Zhengmian Hu is a researcher at Adobe Research. He received his Ph.D. from the University of Maryland, College Park, and has published across topics including watermarking, deep learning theory, and optimization theory, with an emphasis on theoretical foundations for machine learning. At our next research meeting (3 pm ET on Monday, January 26), he will present a new viewpoint that treats a “concept” as an algorithmic-information object.
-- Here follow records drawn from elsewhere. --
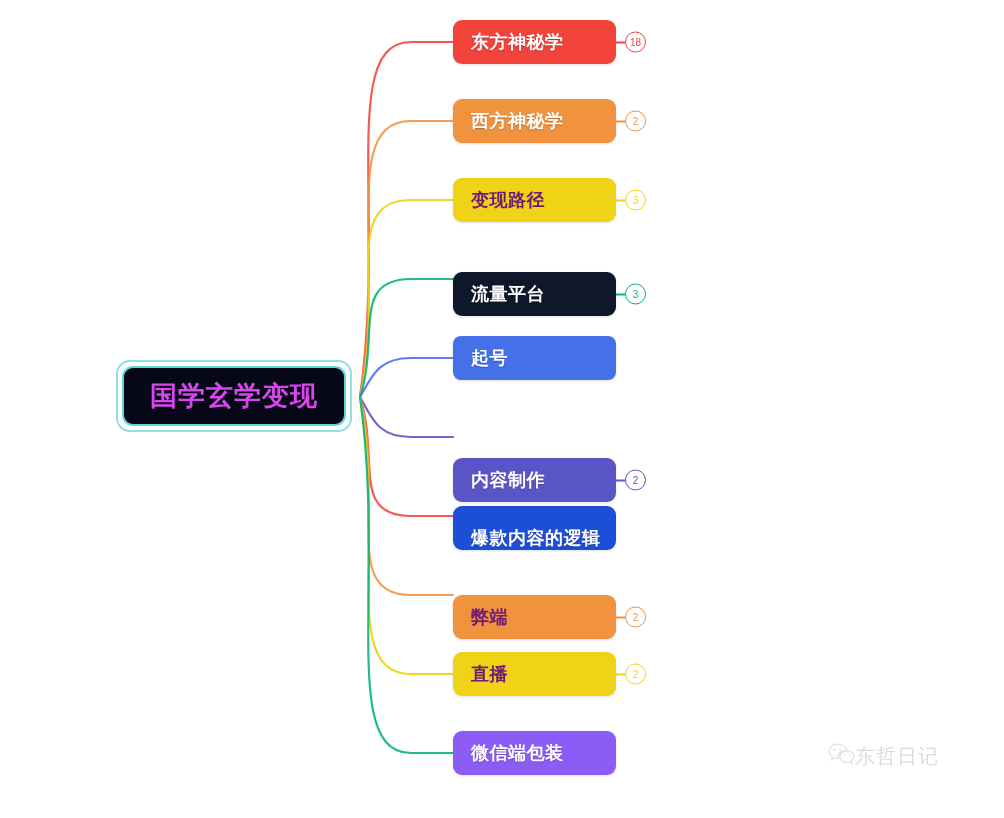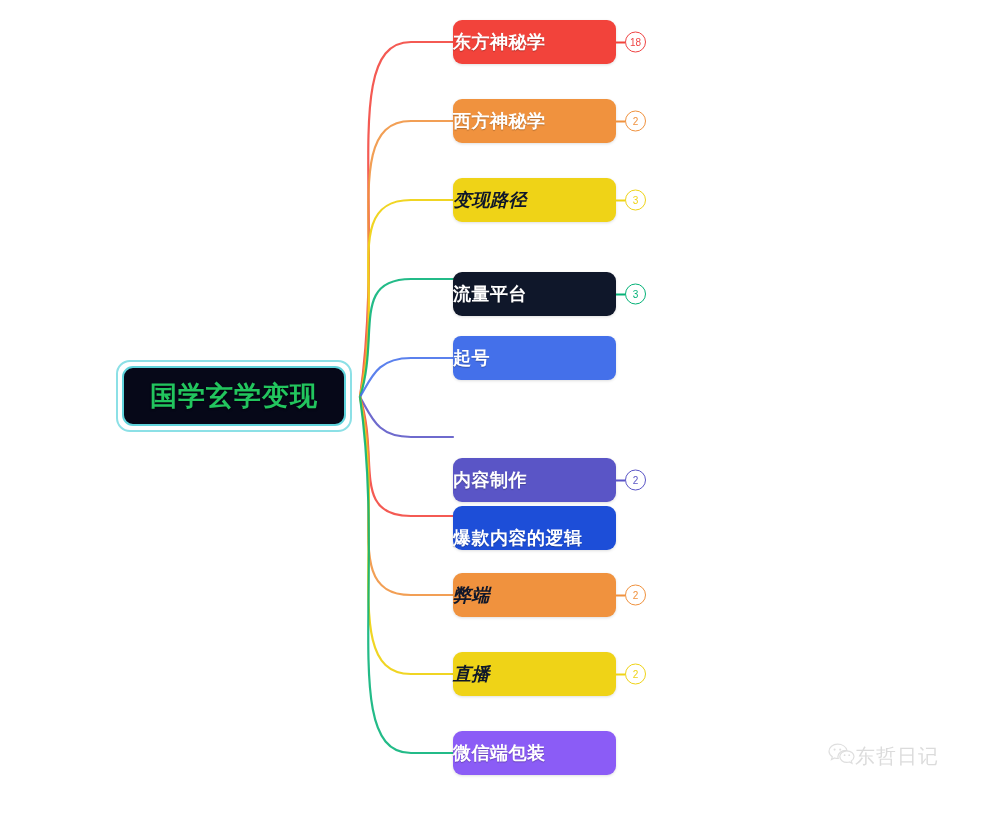--- a/index.html
+++ b/index.html
@@ -74,7 +74,7 @@
   .branch-label {
     font-size: 18px;
     font-weight: bold;
-    padding-left: 0;
+    padding-left: 18px;
     white-space: nowrap;
     letter-spacing: 0.5px;
   }

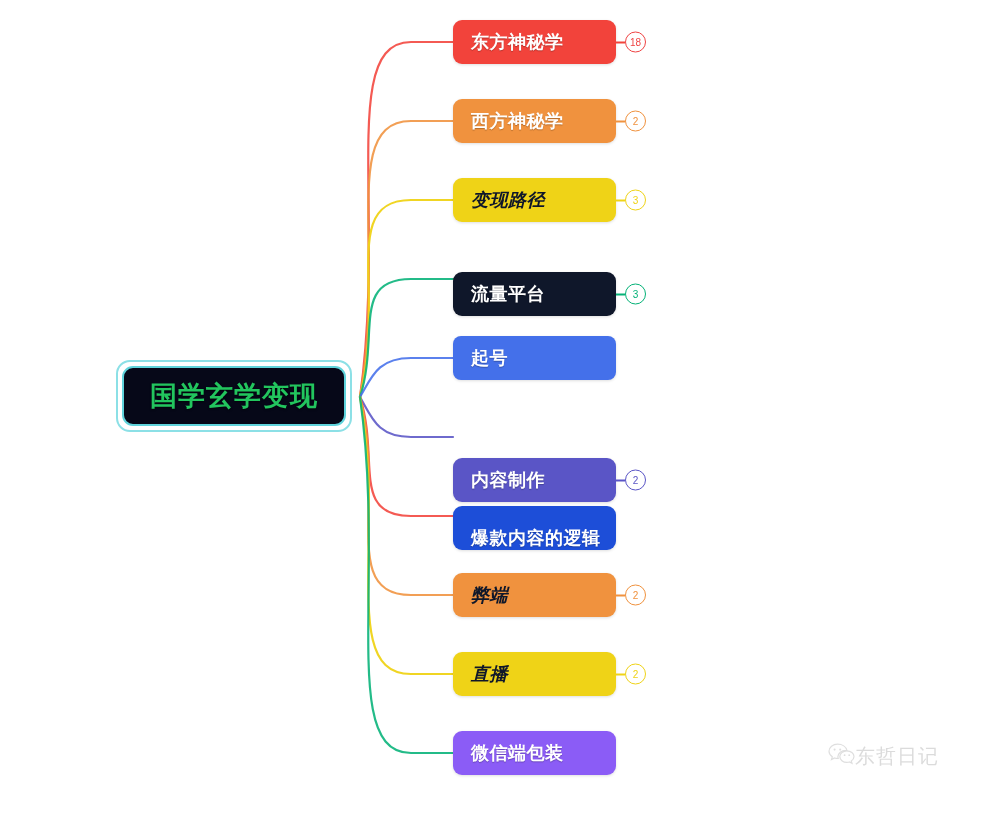--- a/index.html
+++ b/index.html
@@ -83,8 +83,7 @@
     text-shadow: 0 1px 1px rgba(0,0,0,0.25);
   }
   .branch-label.dark {
-    color: #0f172a;
-    font-style: italic;
+    color: #701a75;
   }
 
   

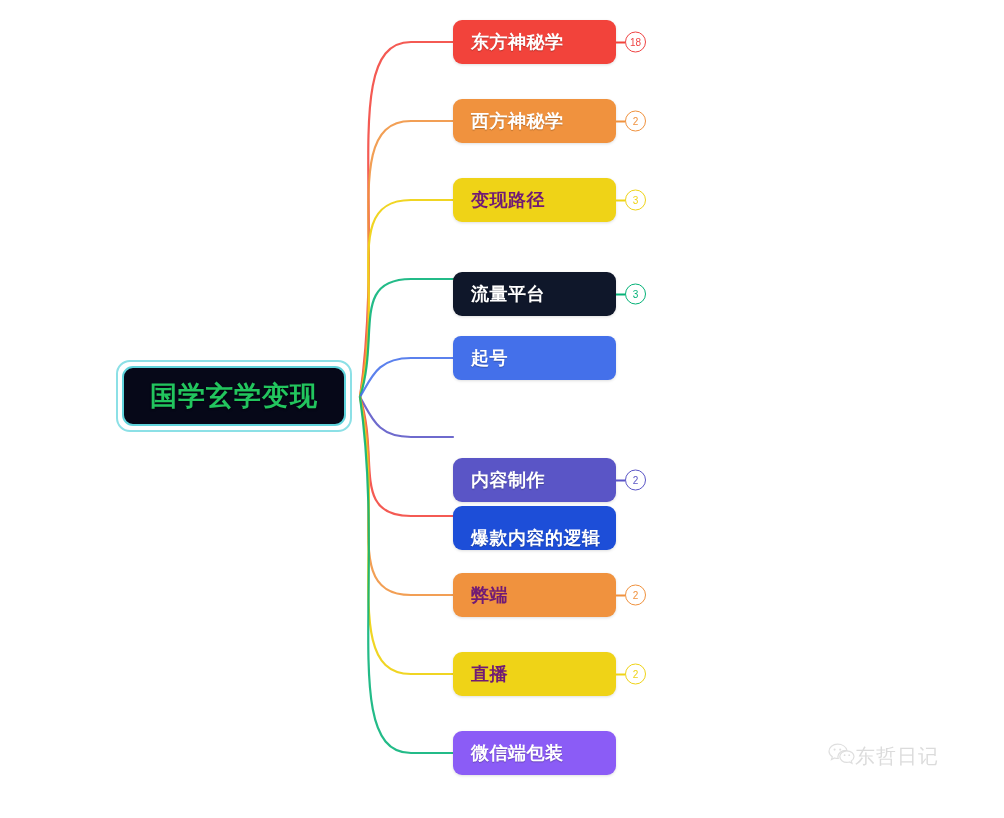--- a/index.html
+++ b/index.html
@@ -51,7 +51,7 @@
     justify-content: center;
   }
   .root-label {
-    color: #22c55e;
+    color: #d946ef;
     font-size: 27px;
     font-weight: bold;
     letter-spacing: 1px;

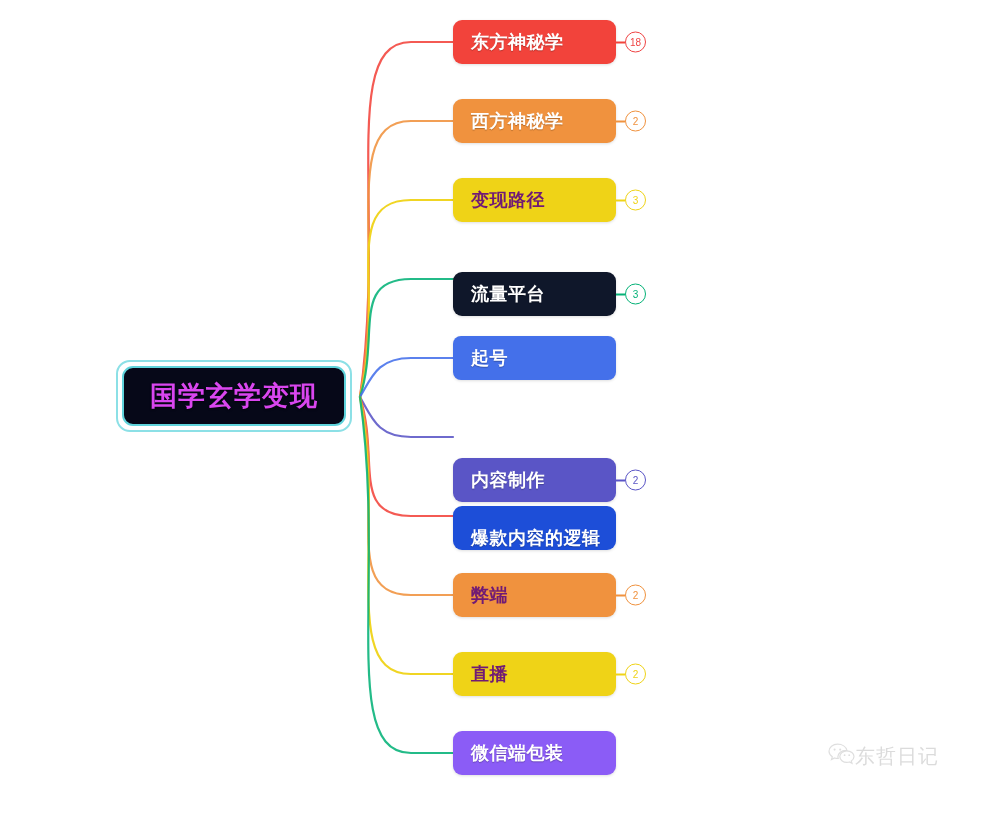--- a/index.html
+++ b/index.html
@@ -196,7 +196,7 @@
       <div class="branch" style="top: 506px; background: #1d4ed8; align-items: flex-end;">
         <span class="branch-label light">爆款内容的逻辑</span>
       </div>
-      <div class="branch" style="top: 573px; background: rgb(240, 146, 62);">
+      <div class="branch" style="top: 595px; background: rgb(240, 146, 62);">
         <span class="branch-label dark">弊端</span>
         <span class="badge-wrap" style="color: rgb(240, 146, 62);">
           <span class="badge-stub" style="background: rgb(240, 146, 62);"></span>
Title: Dialectics for Artificial Intelligence

Abstract:
In this talk, we present an algorithmic-information-theoretic notion of reversible decomposition for finite binary strings. We start from a mutual determination constraint: a tuple of strings is feasible when each component is (up to logarithmic slack) algorithmically recoverable from the remaining components together with an optional context. Among admissible decompositions, we introduce an objective, excess information, intended to quantify the algorithmic redundancy created by a particular decomposition. We then show that optimizing excess information leads to a local update mechanism, in which newly encountered “information patches” are contested by different parts and flow toward the part that yields the shortest conditional description, producing structure revision over time. One interpretation of such optimization is a notion of concept formation relevant to AI and multi-agent alignment. After the talk we may discuss: (i) theorems in the paper; (ii) when the optimization admits meaningful minimizers; (iii) potential extensions.